Title: Cyber-Informed Engineering Of Industrial Control Systems By Prioritization Of High Consequence Events, Conflict Clause Learning Technique, And Autotuning Mechanisms For The Real-Time Monitoring Of Critical Processes
Program: Doctor of Philosophy in Computing
Advisor: Dr. Hoda Mehrpouyan, Computer Science
Committee Members: Dr. Michael Ekstrand, Computer Science; Dr. Tim Andersen, Computer Science; Dr. Stephen J. Reese, Computer Science
Industrial Control Systems (ICS) are systems employed for the supervision, regulation, and control of industrial processes and critical infrastructure. These critical systems require robust measures to protect them against potential safety and security violations. Protecting the safety and security of ICS is a significant challenge facing nations and states today, necessitating the development of robust, dependable, and resilient ICS. Traditional cybersecurity and engineering practices continue to adopt an inefficient approach that treats security as an add-on element during the system design and development process. In response, this dissertation builds on a novel theoretical approach known as Cyber-Informed Engineering (CIE) that leverages safety and security co-engineering, comprehensive cybersecurity risk assessments, and resilient engineering at the early stages of system conceptualization and development. By exploring the state of the art, this research proposes and implements 1- an STPA-SafeSec-CDCL framework that integrates System Theoretic Process Analysis for Safety and Security (STPA-SafeSec) and Conflict Clause Learning technique (CDCL) technique for identifying and resolving safety and security conflicts. 2- a CCE-BBN innovative approach that combines the concept of Consequence Driven, Cyber-Informed Engineering (CCE) with Bayesian Belief Network (BBN) and Sensitivity Analysis (SA) for the analysis, identification, and prioritization of High Consequence Events (HCE) capable of crippling critical processes and functions of critical infrastructures. 3- Signal Temporal Logic (STL) and autotuning mechanisms for the real-time monitoring of critical processes and recovery of the system under attack within the shortest possible time to enable the system to complete its critical mission.
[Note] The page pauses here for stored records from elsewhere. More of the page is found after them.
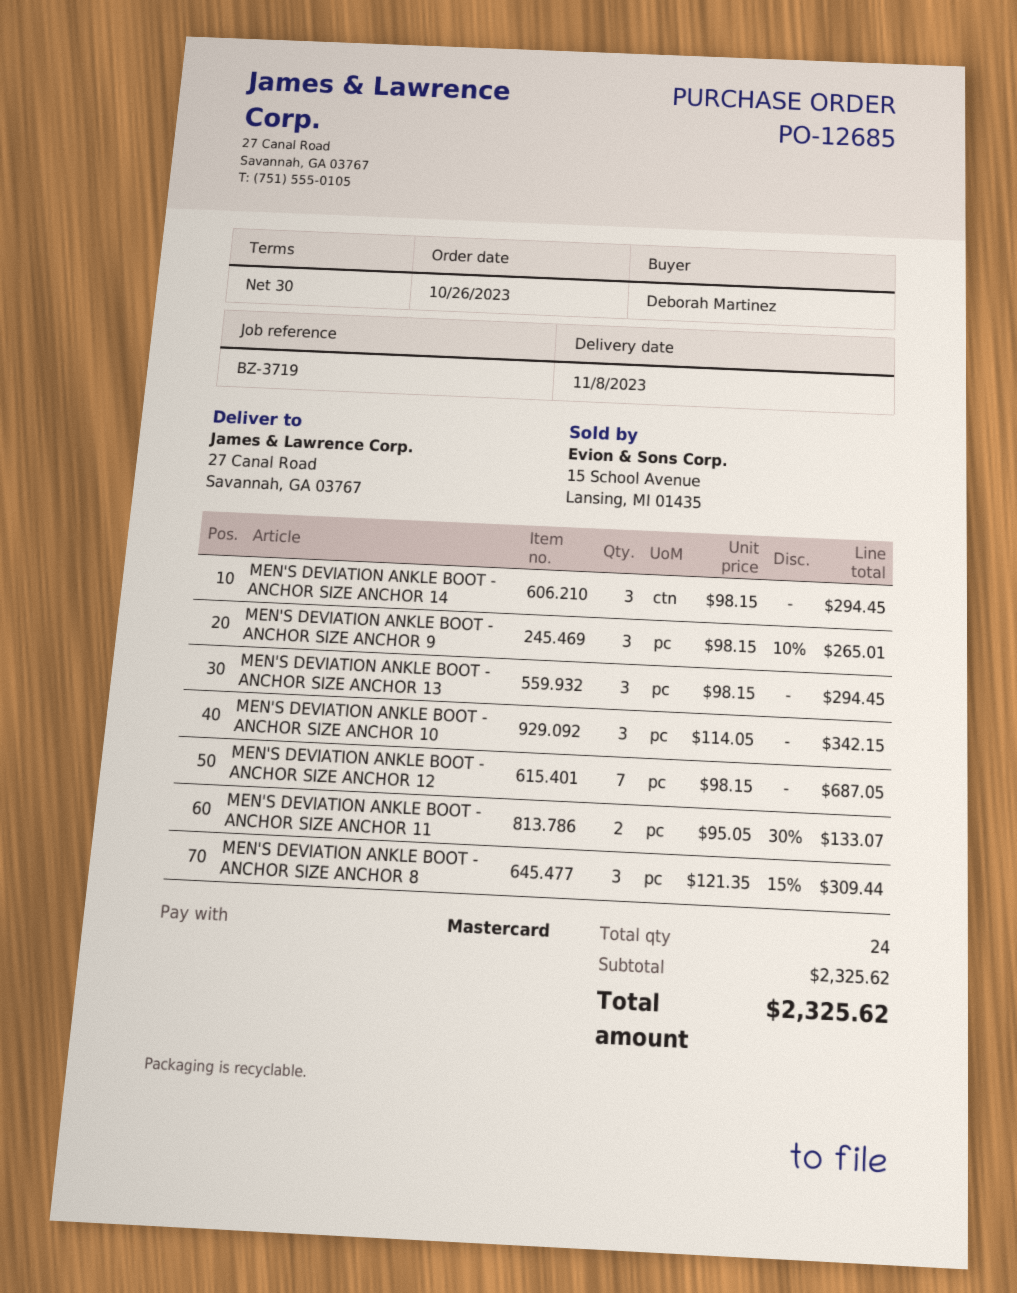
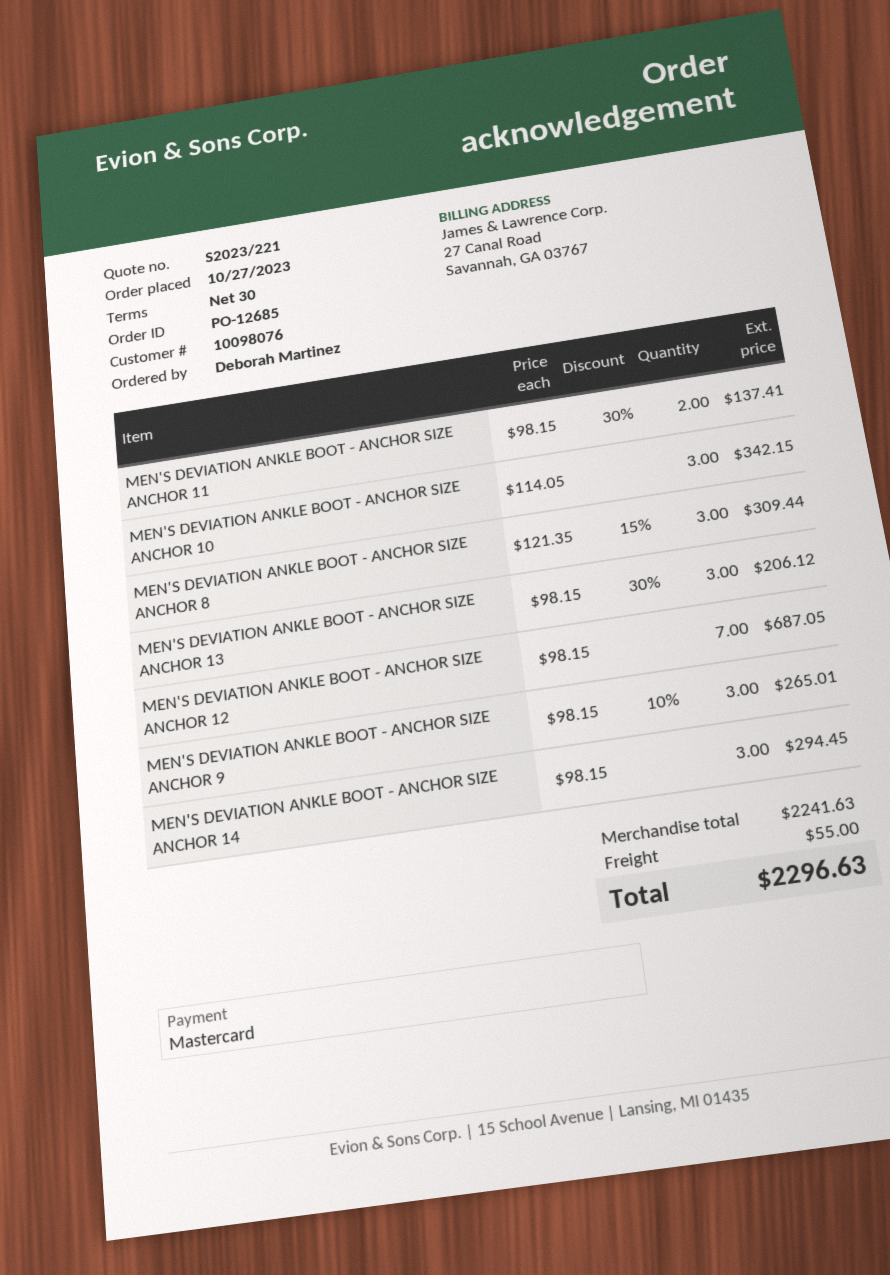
order date: 2023-10-26 -> 2023-10-27
MEN'S DEVIATION ANKLE BOOT - ANCHOR SIZE ANCHOR 13: 3 x 98.15 = 294.45 -> 3 x 98.15 - 30% = 206.12
MEN'S DEVIATION ANKLE BOOT - ANCHOR SIZE ANCHOR 11: 2 x 95.05 - 30% = 133.07 -> 2 x 98.15 - 30% = 137.41
subtotal: 2325.62 -> 2241.63
shipping: none -> 55.00
total: 2325.62 -> 2296.63

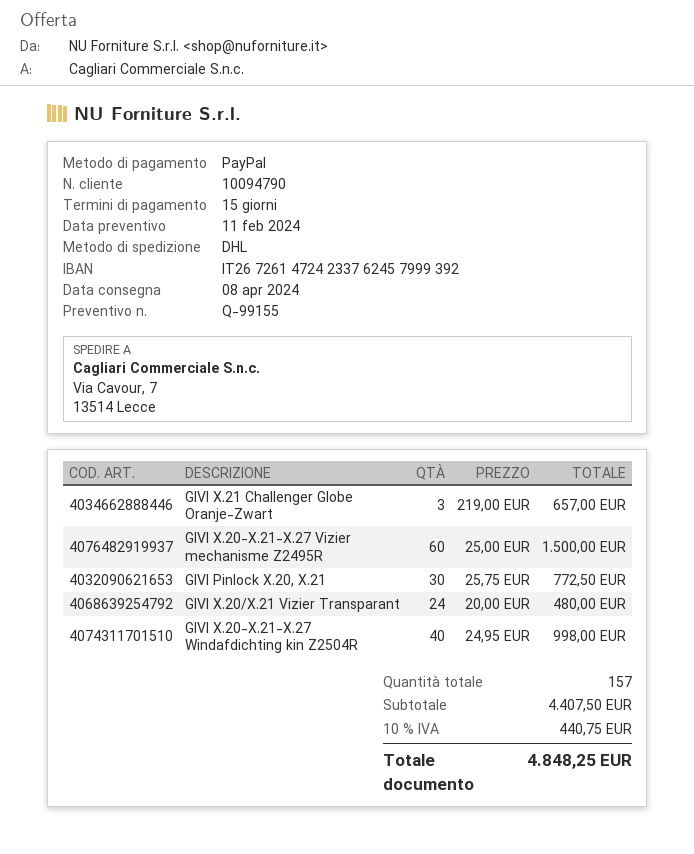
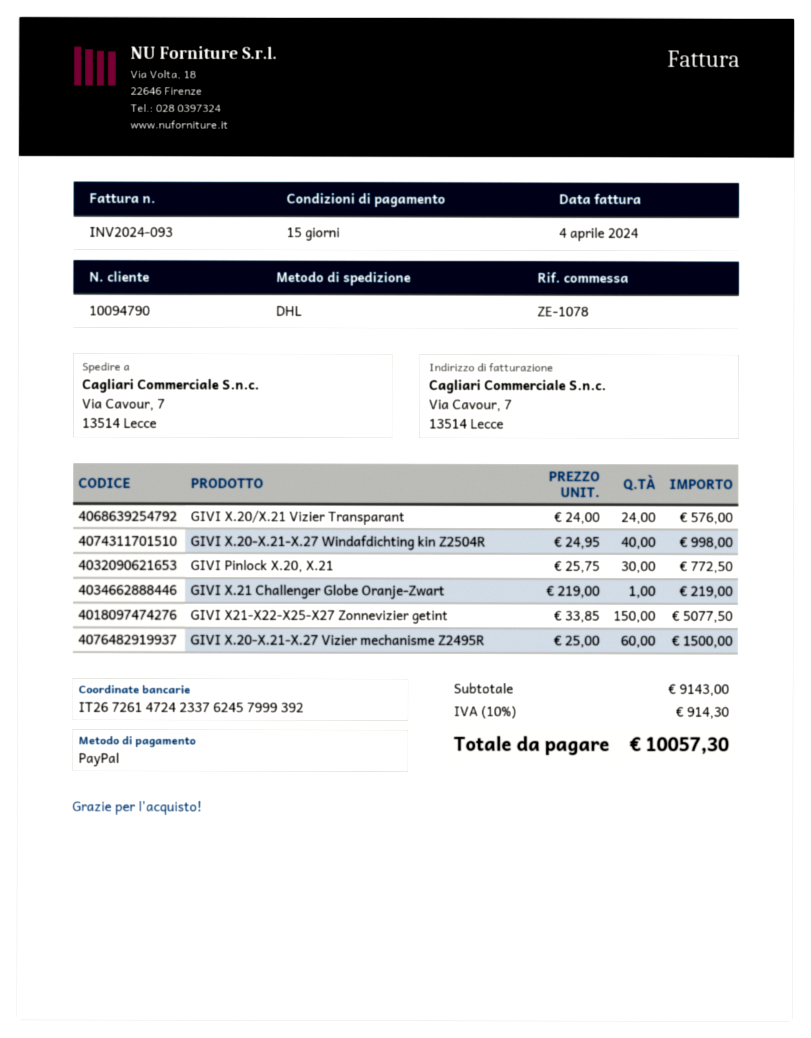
GIVI X.21 Challenger Globe Oranje-Zwart: 3 x 219.00 = 657.00 -> 1 x 219.00 = 219.00
GIVI X.20/X.21 Vizier Transparant: 24 x 20.00 = 480.00 -> 24 x 24.00 = 576.00
GIVI X21-X22-X25-X27 Zonnevizier getint: none -> 150 x 33.85 = 5077.50
subtotal: 4407.50 -> 9143.00
tax: 10% = 440.75 -> 10% = 914.30
total: 4848.25 -> 10057.30

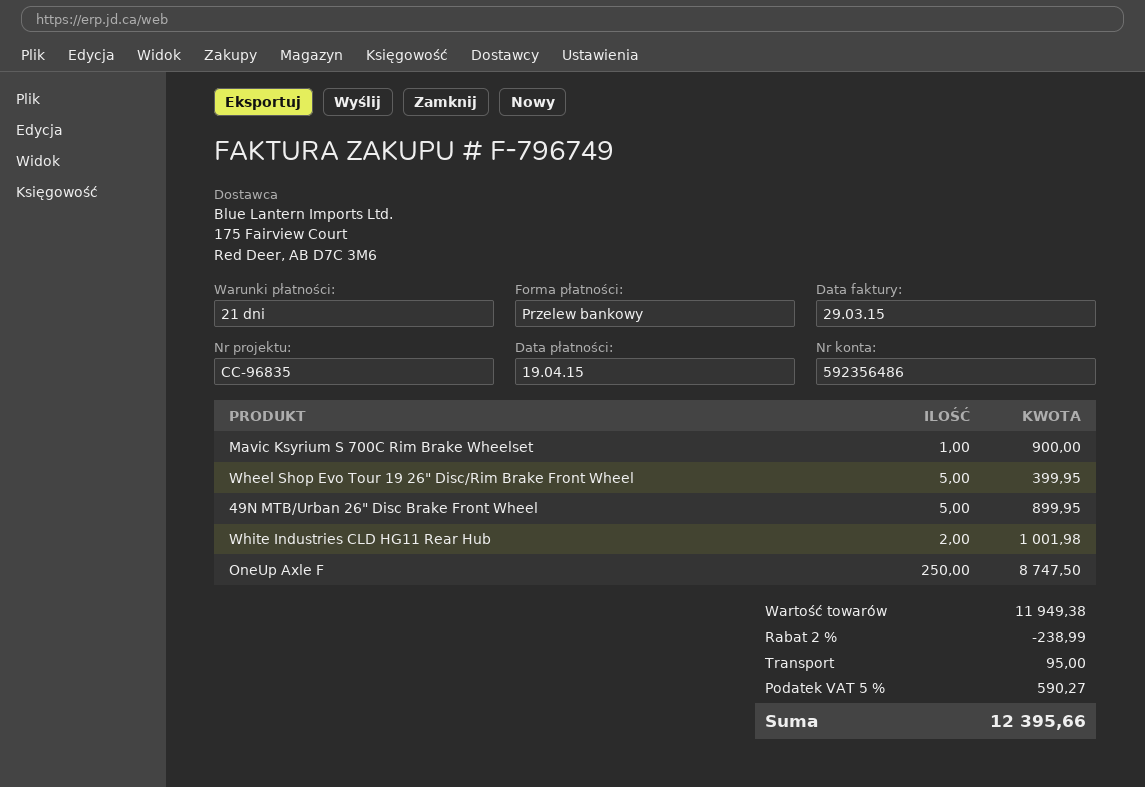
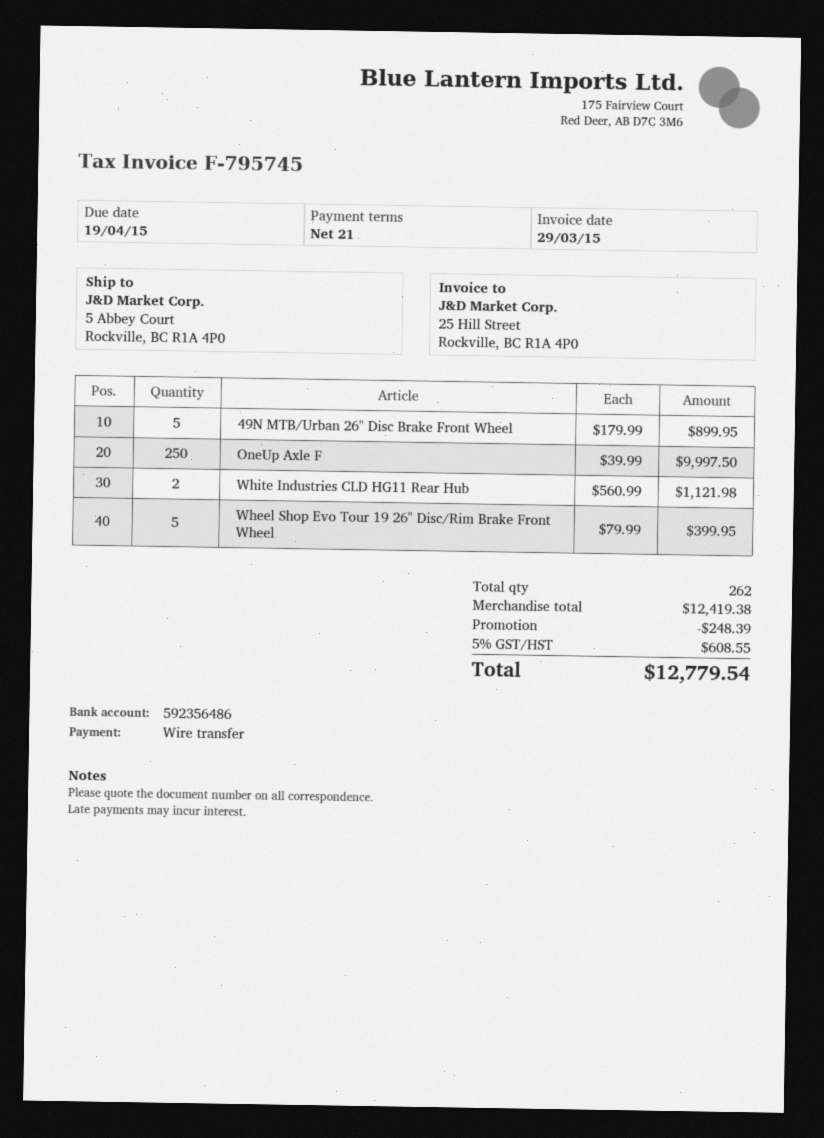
invoice number: F-796749 -> F-795745
Mavic Ksyrium S 700C Rim Brake Wheelset: 1 for 900.00 -> none
White Industries CLD HG11 Rear Hub: 2 for 1001.98 -> 2 for 1121.98
OneUp Axle F: 250 for 8747.50 -> 250 for 9997.50
subtotal: 11949.38 -> 12419.38
discount: 238.99 -> 248.39
shipping: 95.00 -> none
tax: 5% = 590.27 -> 5% = 608.55
total: 12395.66 -> 12779.54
We verified and validated the proposed approaches by utilizing the Tennessee Eastman plant, a complex model explicitly designed for the study of industrial processes and control to demonstrate how these frameworks can be used in real-world applications. The findings of this research provide both theoretical and practical solutions for building safe, secure, robust, reliable, and resilient ICS.